■ DIRECTIONS FOR THIS TASK ■
Find the line with "[72,431,288,450] // https://www.multipass.run" and the line with "[94,679,834,699] [94,709,834,728] [94,738,621,757]" in the entries below; output exactly those two lines, every line between them, and no others.
★ ★ ★ ★
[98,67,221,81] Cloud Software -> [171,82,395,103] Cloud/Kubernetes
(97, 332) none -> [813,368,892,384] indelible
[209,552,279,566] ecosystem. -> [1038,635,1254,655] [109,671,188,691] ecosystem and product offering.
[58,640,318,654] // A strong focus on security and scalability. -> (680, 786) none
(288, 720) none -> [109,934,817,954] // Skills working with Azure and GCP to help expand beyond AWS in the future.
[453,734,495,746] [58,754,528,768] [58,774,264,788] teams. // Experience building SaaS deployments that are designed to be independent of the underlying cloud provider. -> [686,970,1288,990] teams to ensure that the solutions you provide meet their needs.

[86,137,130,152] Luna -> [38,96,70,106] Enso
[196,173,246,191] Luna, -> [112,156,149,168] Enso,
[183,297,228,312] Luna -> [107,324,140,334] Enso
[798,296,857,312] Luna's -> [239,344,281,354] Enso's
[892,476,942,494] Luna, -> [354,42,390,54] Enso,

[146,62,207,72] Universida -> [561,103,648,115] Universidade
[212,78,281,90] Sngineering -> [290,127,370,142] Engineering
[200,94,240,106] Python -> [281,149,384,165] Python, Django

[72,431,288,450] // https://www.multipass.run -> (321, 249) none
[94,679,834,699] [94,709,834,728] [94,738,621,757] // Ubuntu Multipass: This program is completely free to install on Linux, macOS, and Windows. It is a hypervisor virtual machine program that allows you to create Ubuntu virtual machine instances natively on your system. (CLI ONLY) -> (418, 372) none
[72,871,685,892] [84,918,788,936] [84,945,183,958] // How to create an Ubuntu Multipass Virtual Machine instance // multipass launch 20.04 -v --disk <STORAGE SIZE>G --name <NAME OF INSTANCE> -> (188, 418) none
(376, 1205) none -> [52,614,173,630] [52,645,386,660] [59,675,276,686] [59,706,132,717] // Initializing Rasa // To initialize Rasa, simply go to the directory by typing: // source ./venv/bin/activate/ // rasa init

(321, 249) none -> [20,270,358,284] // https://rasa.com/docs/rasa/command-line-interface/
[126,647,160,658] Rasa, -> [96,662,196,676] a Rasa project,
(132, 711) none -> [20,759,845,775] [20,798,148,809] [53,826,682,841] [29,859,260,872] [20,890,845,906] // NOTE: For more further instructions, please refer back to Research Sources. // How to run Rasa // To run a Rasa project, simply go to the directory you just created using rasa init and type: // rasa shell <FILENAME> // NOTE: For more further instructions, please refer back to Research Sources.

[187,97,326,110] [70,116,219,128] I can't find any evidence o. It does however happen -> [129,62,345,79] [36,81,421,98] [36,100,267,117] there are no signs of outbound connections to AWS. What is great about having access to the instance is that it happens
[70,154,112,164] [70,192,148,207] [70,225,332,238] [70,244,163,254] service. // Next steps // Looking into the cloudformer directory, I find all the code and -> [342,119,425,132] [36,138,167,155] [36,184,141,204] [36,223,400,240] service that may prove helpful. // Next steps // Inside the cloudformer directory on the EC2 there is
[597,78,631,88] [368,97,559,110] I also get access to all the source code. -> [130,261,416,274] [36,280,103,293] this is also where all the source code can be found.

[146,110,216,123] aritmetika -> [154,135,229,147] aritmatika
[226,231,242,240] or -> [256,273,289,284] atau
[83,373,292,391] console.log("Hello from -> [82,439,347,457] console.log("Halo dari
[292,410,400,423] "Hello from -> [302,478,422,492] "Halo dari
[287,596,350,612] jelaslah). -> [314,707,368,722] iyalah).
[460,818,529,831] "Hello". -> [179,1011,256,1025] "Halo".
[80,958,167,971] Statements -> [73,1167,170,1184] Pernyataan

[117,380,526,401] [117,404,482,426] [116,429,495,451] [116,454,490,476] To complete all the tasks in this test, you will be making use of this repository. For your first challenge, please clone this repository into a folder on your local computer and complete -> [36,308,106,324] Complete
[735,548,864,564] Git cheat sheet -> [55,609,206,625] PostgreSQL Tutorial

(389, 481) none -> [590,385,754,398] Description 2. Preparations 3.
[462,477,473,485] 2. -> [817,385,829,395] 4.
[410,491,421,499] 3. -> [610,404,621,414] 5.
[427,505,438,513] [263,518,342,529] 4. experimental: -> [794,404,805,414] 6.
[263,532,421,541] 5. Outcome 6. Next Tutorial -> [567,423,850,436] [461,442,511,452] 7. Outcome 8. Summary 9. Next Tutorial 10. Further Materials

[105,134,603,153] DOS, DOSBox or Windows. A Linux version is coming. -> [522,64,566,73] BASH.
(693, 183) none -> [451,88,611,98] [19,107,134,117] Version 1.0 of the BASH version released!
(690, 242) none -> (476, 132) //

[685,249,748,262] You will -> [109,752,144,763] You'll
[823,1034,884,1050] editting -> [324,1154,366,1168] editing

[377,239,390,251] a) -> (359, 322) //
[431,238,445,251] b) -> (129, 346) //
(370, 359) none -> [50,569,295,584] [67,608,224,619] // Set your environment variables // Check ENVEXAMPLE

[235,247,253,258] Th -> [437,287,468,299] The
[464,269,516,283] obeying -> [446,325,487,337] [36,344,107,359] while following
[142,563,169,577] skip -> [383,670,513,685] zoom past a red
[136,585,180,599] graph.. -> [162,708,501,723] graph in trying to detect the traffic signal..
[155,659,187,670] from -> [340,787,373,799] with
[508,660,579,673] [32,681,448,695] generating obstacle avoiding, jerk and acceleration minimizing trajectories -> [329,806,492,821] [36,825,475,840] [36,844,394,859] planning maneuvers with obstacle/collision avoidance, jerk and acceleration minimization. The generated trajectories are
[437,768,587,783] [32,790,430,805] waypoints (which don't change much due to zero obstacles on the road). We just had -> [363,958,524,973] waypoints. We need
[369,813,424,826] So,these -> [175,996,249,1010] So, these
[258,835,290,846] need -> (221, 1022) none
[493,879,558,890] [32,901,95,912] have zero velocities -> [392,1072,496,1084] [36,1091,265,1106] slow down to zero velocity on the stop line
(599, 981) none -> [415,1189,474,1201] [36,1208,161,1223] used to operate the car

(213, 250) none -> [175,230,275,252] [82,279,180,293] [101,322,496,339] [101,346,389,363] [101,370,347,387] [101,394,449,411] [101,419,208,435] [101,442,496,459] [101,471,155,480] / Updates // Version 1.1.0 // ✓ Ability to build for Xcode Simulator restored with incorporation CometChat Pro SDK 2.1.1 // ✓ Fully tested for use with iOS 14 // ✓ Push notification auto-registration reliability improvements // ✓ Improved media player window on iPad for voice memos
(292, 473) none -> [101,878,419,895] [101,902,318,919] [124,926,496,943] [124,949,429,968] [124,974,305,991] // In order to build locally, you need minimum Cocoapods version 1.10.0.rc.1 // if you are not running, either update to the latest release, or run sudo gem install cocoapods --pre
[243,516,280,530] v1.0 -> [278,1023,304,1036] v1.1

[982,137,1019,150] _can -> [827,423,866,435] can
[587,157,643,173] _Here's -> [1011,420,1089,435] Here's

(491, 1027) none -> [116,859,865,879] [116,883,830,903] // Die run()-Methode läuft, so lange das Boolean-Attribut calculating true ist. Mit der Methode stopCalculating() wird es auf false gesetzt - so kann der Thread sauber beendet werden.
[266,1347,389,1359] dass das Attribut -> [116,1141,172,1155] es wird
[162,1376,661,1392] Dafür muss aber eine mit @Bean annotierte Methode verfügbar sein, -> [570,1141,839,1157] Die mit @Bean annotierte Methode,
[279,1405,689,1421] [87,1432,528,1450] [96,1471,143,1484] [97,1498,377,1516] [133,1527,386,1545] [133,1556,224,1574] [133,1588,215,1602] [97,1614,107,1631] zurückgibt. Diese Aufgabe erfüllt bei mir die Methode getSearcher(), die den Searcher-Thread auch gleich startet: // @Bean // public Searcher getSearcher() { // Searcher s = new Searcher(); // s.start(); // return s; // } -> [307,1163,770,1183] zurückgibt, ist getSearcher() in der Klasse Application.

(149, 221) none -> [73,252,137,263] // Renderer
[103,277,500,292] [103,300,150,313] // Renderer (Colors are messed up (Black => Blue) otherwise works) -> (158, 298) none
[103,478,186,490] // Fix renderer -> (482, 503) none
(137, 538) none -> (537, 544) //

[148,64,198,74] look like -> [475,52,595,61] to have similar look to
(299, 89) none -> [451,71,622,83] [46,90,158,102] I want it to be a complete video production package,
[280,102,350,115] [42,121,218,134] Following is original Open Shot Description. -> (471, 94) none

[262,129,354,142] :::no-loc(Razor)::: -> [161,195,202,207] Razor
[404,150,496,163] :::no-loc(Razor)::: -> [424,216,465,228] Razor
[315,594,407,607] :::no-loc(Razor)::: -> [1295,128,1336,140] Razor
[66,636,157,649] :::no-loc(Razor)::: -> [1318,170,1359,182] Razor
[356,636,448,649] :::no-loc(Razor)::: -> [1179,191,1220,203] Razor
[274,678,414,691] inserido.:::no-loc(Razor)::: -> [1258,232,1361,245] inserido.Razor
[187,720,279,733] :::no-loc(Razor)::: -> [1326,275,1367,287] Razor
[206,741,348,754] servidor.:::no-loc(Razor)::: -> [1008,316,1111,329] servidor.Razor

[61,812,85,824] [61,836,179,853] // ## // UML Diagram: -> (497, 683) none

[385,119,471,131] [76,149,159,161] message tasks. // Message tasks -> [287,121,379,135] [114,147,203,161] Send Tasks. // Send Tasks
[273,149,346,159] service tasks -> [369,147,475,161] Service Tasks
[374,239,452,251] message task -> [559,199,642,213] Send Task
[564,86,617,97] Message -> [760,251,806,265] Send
★ ★ ★ ★
■ EXERCISE RESPONSE ■
[72,431,288,450] // https://www.multipass.run -> (321, 249) none
[94,679,834,699] [94,709,834,728] [94,738,621,757] // Ubuntu Multipass: This program is completely free to install on Linux, macOS, and Windows. It is a hypervisor virtual machine program that allows you to create Ubuntu virtual machine instances natively on your system. (CLI ONLY) -> (418, 372) none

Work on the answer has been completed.